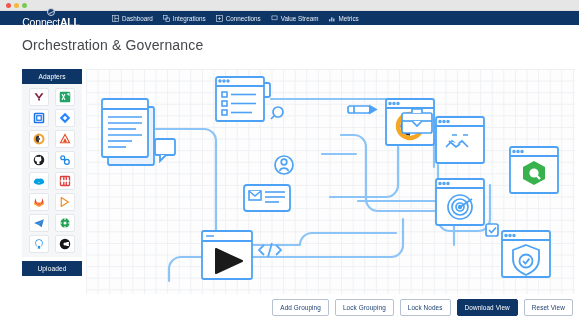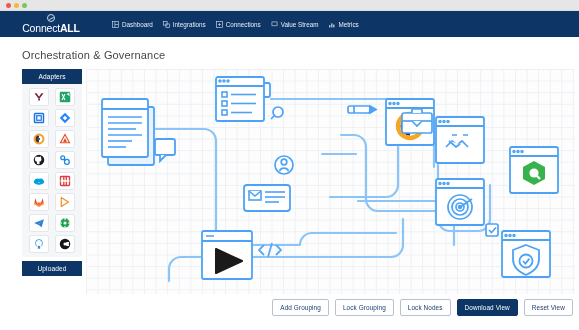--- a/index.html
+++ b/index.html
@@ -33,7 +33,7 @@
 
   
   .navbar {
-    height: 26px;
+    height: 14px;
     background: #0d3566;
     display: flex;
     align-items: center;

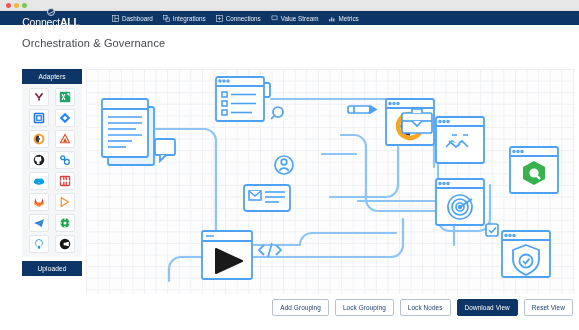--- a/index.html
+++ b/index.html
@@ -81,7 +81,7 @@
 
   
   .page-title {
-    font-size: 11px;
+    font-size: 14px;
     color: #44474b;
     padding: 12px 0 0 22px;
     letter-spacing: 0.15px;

--

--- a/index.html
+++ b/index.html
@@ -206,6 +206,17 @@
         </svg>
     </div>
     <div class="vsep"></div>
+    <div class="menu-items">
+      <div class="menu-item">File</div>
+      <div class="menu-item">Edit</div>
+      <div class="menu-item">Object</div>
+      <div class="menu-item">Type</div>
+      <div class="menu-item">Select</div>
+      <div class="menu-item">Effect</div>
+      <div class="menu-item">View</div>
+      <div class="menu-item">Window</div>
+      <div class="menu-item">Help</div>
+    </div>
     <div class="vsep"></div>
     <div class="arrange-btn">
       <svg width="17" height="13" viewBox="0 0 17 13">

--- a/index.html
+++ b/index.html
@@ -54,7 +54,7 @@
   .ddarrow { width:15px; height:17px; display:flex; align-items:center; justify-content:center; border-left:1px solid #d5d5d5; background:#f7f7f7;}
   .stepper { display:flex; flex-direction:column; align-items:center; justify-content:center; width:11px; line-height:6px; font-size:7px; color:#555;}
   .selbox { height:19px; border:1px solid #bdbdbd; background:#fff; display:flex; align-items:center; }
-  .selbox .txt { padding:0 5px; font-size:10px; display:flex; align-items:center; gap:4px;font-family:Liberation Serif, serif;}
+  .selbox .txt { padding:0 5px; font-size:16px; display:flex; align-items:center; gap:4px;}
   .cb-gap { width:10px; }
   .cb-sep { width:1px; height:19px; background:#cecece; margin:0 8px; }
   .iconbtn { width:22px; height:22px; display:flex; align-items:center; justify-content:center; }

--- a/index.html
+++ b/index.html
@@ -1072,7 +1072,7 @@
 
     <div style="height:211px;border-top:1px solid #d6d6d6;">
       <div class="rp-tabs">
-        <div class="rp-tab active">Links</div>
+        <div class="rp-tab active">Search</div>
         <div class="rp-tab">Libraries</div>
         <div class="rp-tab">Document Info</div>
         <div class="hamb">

**PROBLEM DETAILS**. Report how many lines of the records above contain the word "menu", giving only the number.

**ANSWER SPACE**. 10